Our intention is to get a baseline understanding of how the Park has been impacted by climate change in the last 50 years, understand and build out our data collection processes, and complete future risk analyses for the Park—like how extreme rain could impact specific landscapes over time. The first year or two is going to be focused on science and analysis, and then the intention is to share those learnings with a network of other urban park organizations that may be struggling with management or assessment of how climate change is impacting or degrading their parks.
We’ll be creating maps of where urban parks are within different municipalities, and then the different typologies within those parks—like the distinction between playground landscapes, lawn landscapes, and natural areas landscapes. That can inform how cities weigh options and make decisions around mitigation and adaptation for these landscapes, the plants and species that live there now, and the types of ecosystems that will thrive there in the future.
We’ll also be monitoring fluctuating temperatures on landscapes, soil quality, and the health of trees over time. This project is going to be very collaborative with our fellow staff at the Conservancy—many of whom have been collecting various data for decades—so we’ll work with them, see what data is feasible to collect, and map out our process accordingly.
One of the things I am most excited about is learning from our staff that works with plants daily—the Natural Areas technicians, gardeners, and arborists who have really intimate relationships with the space. I am also especially interested in how humans are processing the loss of our previous climate and biodiversity. There are so many ways to involve the public through advocacy and art, and I am excited to see how we speak to this evolving narrative.
And of course, climate change is a racial justice issue, too.
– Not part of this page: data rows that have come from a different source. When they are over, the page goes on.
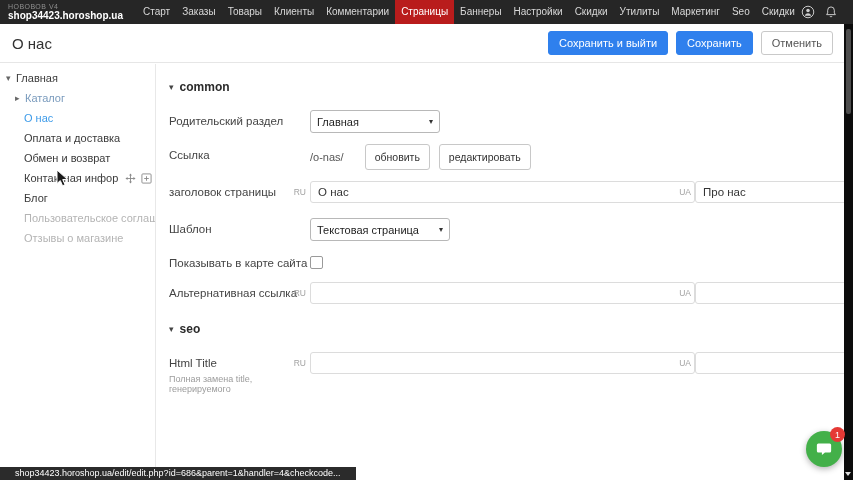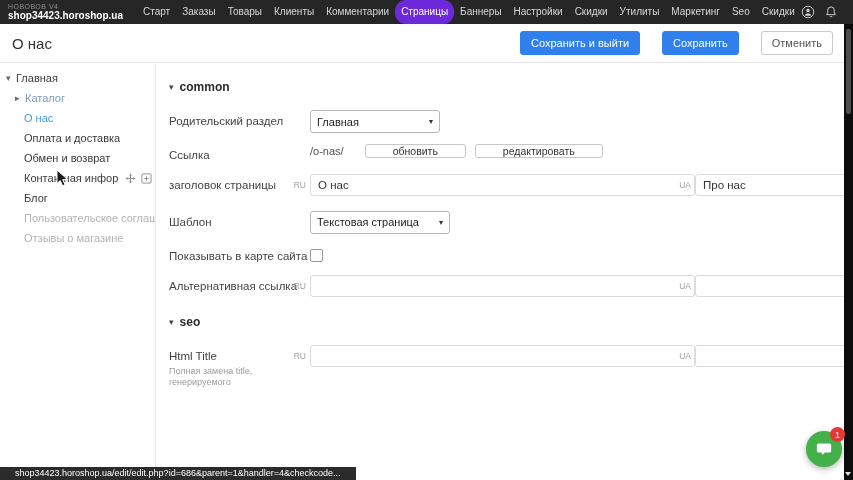--- a/index.html
+++ b/index.html
@@ -12,30 +12,30 @@
 
   
   .topbar { position:absolute; left:0; top:0; width:853px; height:24px;
     background:#262626; display:flex; align-items:center; padding-left:8px; z-index:30; }
   .logo { margin-right:14px; line-height:1; cursor:pointer; }
   .logo-small { font-size:7px; color:#8f8f8f; letter-spacing:.5px; text-transform:uppercase; }
   .logo-main { font-size:10px; font-weight:bold; color:#fff; margin-top:1px; white-space:nowrap; }
   .menu { display:flex; height:24px; }
   .menu-item { font-size:10px; color:#d8d8d8; line-height:24px; padding:0 6px;
     white-space:nowrap; cursor:pointer; }
-  .menu-item.active { background:#6d28d9; color:#fff;border-radius:11px; }
+  .menu-item.active { background:#b91c1c; color:#fff; }
   .topbar-icons { margin-left:auto; display:flex; align-items:center; gap:9px; margin-right:16px; }
   .tb-icon { width:14px; height:14px; display:inline-block; cursor:pointer; }
 
   
   .pageheader { position:absolute; left:0; top:24px; width:853px; height:39px;
     background:#fff; border-bottom:1px solid #e6e6e6; display:flex; align-items:center;
     padding:0 20px 0 12px; z-index:20; }
   .page-title { font-size:15px; color:#333; }
-  .header-buttons { margin-left:auto; display:flex; gap:22px; }
+  .header-buttons { margin-left:auto; display:flex; gap:8px; }
   .btn { font-family:inherit; font-size:11px; border-radius:3px; padding:5px 10px;
     cursor:pointer; border:1px solid transparent; white-space:nowrap; }
   .btn-blue { background:#2f80ed; border-color:#2f80ed; color:#fff; }
   .btn-white { background:#fff; border-color:#c9c9c9; color:#555; }
 
   
   .sidebar { position:absolute; left:0; top:64px; bottom:0; width:156px;
     border-right:1px solid #e8e8e8; padding-top:4px; background:#fff; }
   .tree-item { height:20px; display:flex; align-items:center; font-size:11px;
     color:#3a3a3a; cursor:pointer; white-space:nowrap; overflow:hidden; }
@@ -59,21 +59,21 @@
   .mt-extra { margin-top:8px; }
   .flabel { width:141px; flex:none; font-size:11.5px; color:#444; padding-top:5px; line-height:1.2; }
   .hint { font-size:9px; color:#9c9c9c; margin-top:3px; line-height:1.15; font-weight:normal; }
   .fctrl { display:flex; align-items:center; }
   .fctrl.stack { flex-direction:row; align-items:flex-end; }
   .select { height:23px; width:130px; border:1px solid #b8b8b8; border-radius:3px;
     background:#fff; display:flex; align-items:center; justify-content:space-between;
     padding:0 6px; font-size:11px; color:#222; cursor:pointer; }
   .selcaret { font-size:8px; color:#333; margin-left:6px; }
   .link-val { font-size:11px; color:#555; margin-right:21px; }
-  .sm-btn { font-family:inherit; height:14px; font-size:10.5px; padding:0 27px;
+  .sm-btn { font-family:inherit; height:26px; font-size:10.5px; padding:0 9px;
     border:1px solid #c8c8c8; border-radius:3px; background:#fff; color:#333;
     margin-right:9px; cursor:pointer; }
   .lang-line { position:relative; margin-bottom:4px; }
   .lang-tag { position:absolute; left:-24px; top:50%; transform:translateY(-50%);
     width:20px; text-align:right; font-size:8.5px; color:#a2a2a2; }
   .txt { width:385px; height:22px; border:1px solid #dcdcdc; border-radius:3px;
     font-family:inherit; font-size:11.5px; padding:0 7px; color:#333; outline:none; }
   .checkbox { width:13px; height:13px; border:1px solid #9a9a9a; border-radius:2px;
     display:inline-block; background:#fff; margin-top:4px; cursor:pointer; position:relative; }
   .checkbox.checked { background:#2f80ed; border-color:#2f80ed; }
Black and brown communities across the United States, through historic redlining, have had less access to parks, fewer resources to manage those parks, and therefore greenspaces that can be more susceptible to the effects of climate change. Getting this research, planning, and mapping done right is incredibly important, so that all park organizations have the proper resources to inform their management, funding, and future.
With so many daunting reports about the climate crisis, and so many people and species already being impacted by it, mere hope can feel like an incomplete response. So instead, what ignites a sense of purpose in this work for you?
I’ve spent a lot of time researching Black and indigenous approaches and relationships to landscapes, via scholars like Katherine McKittrick and Sylvia Wynter. There is so much scholarship written about plantation landscapes; during that era, there was incredible violence through the forced removal of indigenous people, the enslavement of African people, and the displacement of entire cultures. Accompanying the attempt by plantation owners to dominate lives for profit was the control and homogenization of plants through a monoculture.
But within these landscapes, there were plots where enslaved people grew their own food to feed themselves and their families. These plots not only nourished people, but a diversity of birds, insects, and other species. When I think about the climate and our future, I think about the plot. Amidst this otherwise bleak landscape, there are moments of collaboration, nourishment, and support of one another and of our natural environment. History is filled with these stories—people organizing, leaning on one another, and creating alternate worlds within this world. That's the hope I hold onto.
Sheila McMenamin is Senior Content Manager at the Central Park Conservancy.